Detected change data
Segment Open

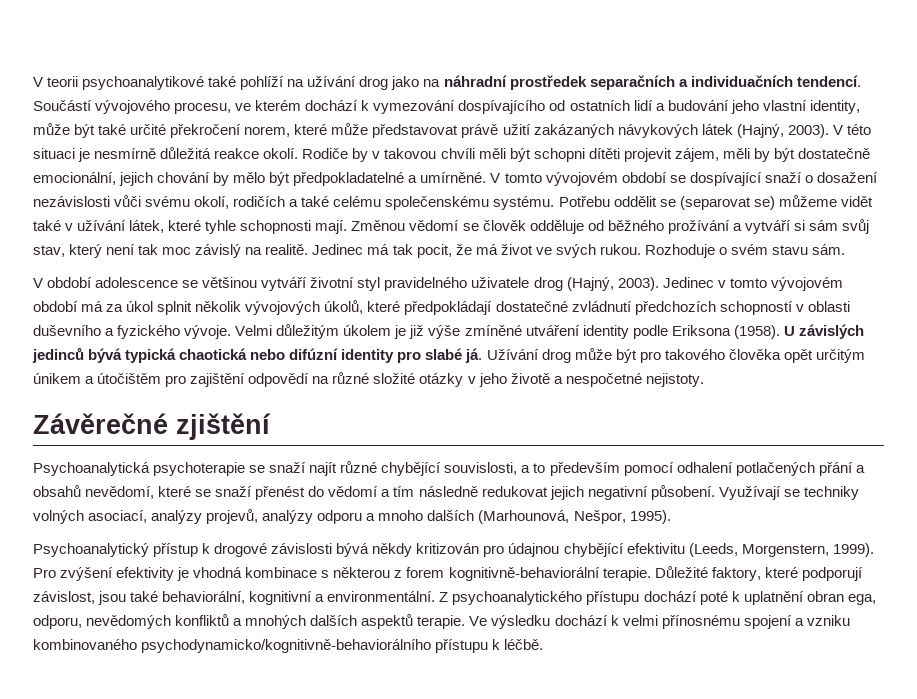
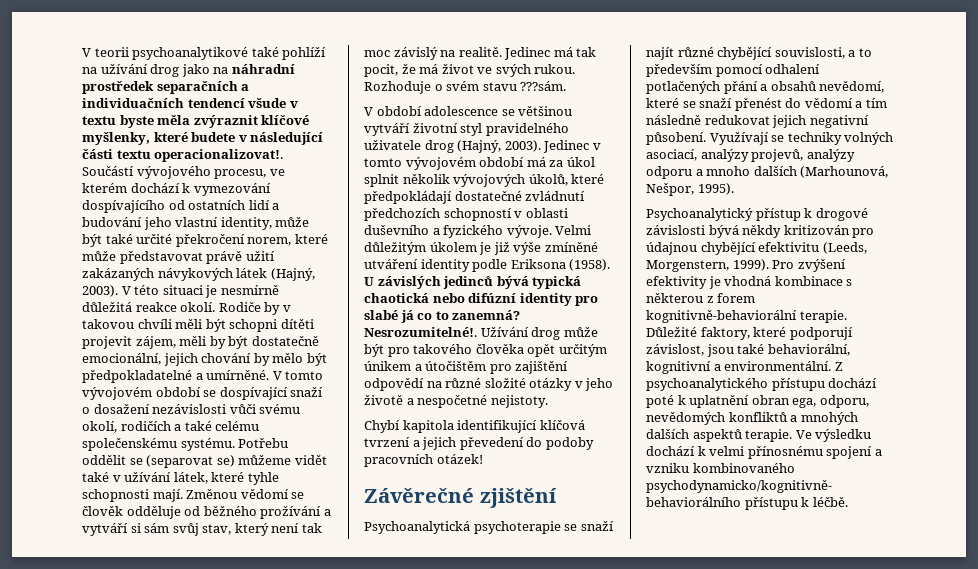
- V teorii psychoanalytikové také pohlíží na užívání drog jako na náhradní prostředek separačních a individuačních tendencí.
+ V teorii psychoanalytikové také pohlíží na užívání drog jako na náhradní prostředek separačních a individuačních tendencí všude v textu byste měla zvýraznit klíčové myšlenky, které budete v následující části textu operacionalizovat!.
- Rozhoduje o svém stavu sám.
+ Rozhoduje o svém stavu ???sám.
- U závislých jedinců bývá typická chaotická nebo difúzní identity pro slabé já.
+ U závislých jedinců bývá typická chaotická nebo difúzní identity pro slabé já co to zanemná? Nesrozumitelné!.
+ Chybí kapitola identifikující klíčová tvrzení a jejich převedení do podoby pracovních otázek!

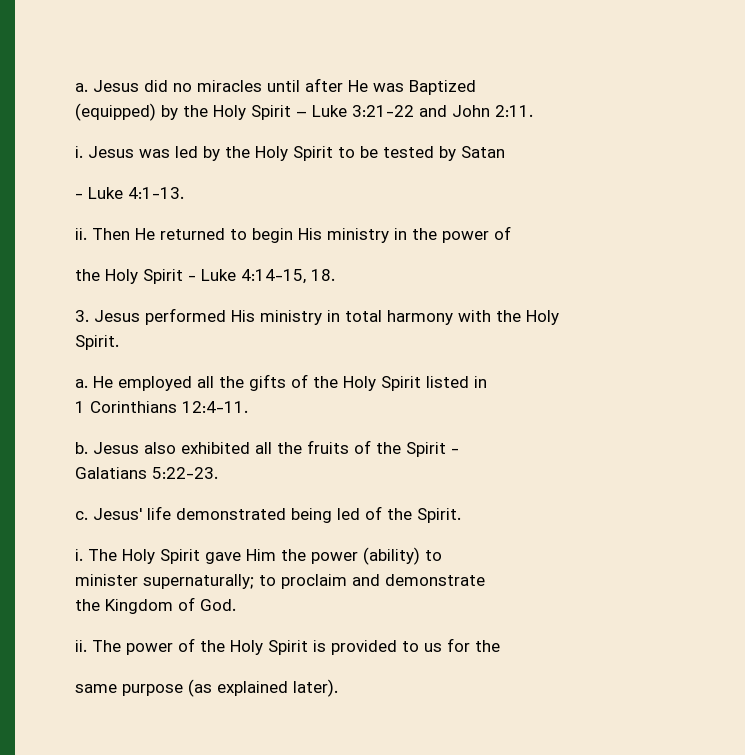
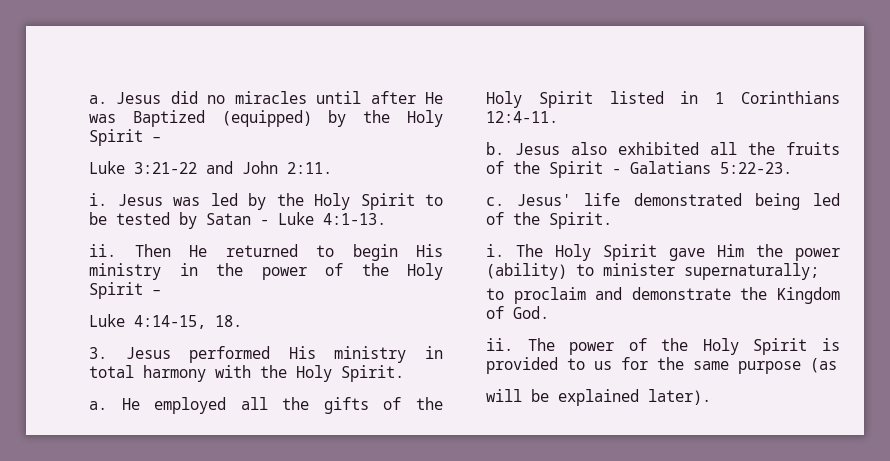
- Jesus did no miracles until after He was Baptized
- (equipped) by the Holy Spirit – Luke 3:21-22 and John 2:11.
+ Jesus did no miracles until after He was Baptized (equipped) by the Holy Spirit –
+ Luke 3:21-22 and John 2:11.
- Jesus was led by the Holy Spirit to be tested by Satan
- - Luke 4:1-13.
+ Jesus was led by the Holy Spirit to be tested by Satan - Luke 4:1-13.
- Then He returned to begin His ministry in the power of
- the Holy Spirit - Luke 4:14-15, 18.
+ Then He returned to begin His ministry in the power of the Holy Spirit –
+ Luke 4:14-15, 18.
- 3. Jesus performed His ministry in total harmony with the Holy
- Spirit.
+ 3. Jesus performed His ministry in total harmony with the Holy Spirit.
- He employed all the gifts of the Holy Spirit listed in
- 1 Corinthians 12:4-11.
+ He employed all the gifts of the Holy Spirit listed in 1 Corinthians 12:4-11.
- Jesus also exhibited all the fruits of the Spirit -
- Galatians 5:22-23.
+ Jesus also exhibited all the fruits of the Spirit - Galatians 5:22-23.
- The Holy Spirit gave Him the power (ability) to
- minister supernaturally; to proclaim and demonstrate
- the Kingdom of God.
+ The Holy Spirit gave Him the power (ability) to minister supernaturally;
+ to proclaim and demonstrate the Kingdom of God.
- The power of the Holy Spirit is provided to us for the
- same purpose (as explained later).
+ The power of the Holy Spirit is provided to us for the same purpose (as
+ will be explained later).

Segment Closed

BRIEF:
Copy out, word for word, the part of the entries above that begins at the line with "of the Holy Spirit –" and ends at the line with "the same purpose (as", including both.

EXPECTED ANSWER:
+ Then He returned to begin His ministry in the power of the Holy Spirit –
+ Luke 4:14-15, 18.
- 3. Jesus performed His ministry in total harmony with the Holy
- Spirit.
+ 3. Jesus performed His ministry in total harmony with the Holy Spirit.
- He employed all the gifts of the Holy Spirit listed in
- 1 Corinthians 12:4-11.
+ He employed all the gifts of the Holy Spirit listed in 1 Corinthians 12:4-11.
- Jesus also exhibited all the fruits of the Spirit -
- Galatians 5:22-23.
+ Jesus also exhibited all the fruits of the Spirit - Galatians 5:22-23.
- The Holy Spirit gave Him the power (ability) to
- minister supernaturally; to proclaim and demonstrate
- the Kingdom of God.
+ The Holy Spirit gave Him the power (ability) to minister supernaturally;
+ to proclaim and demonstrate the Kingdom of God.
- The power of the Holy Spirit is provided to us for the
- same purpose (as explained later).
+ The power of the Holy Spirit is provided to us for the same purpose (as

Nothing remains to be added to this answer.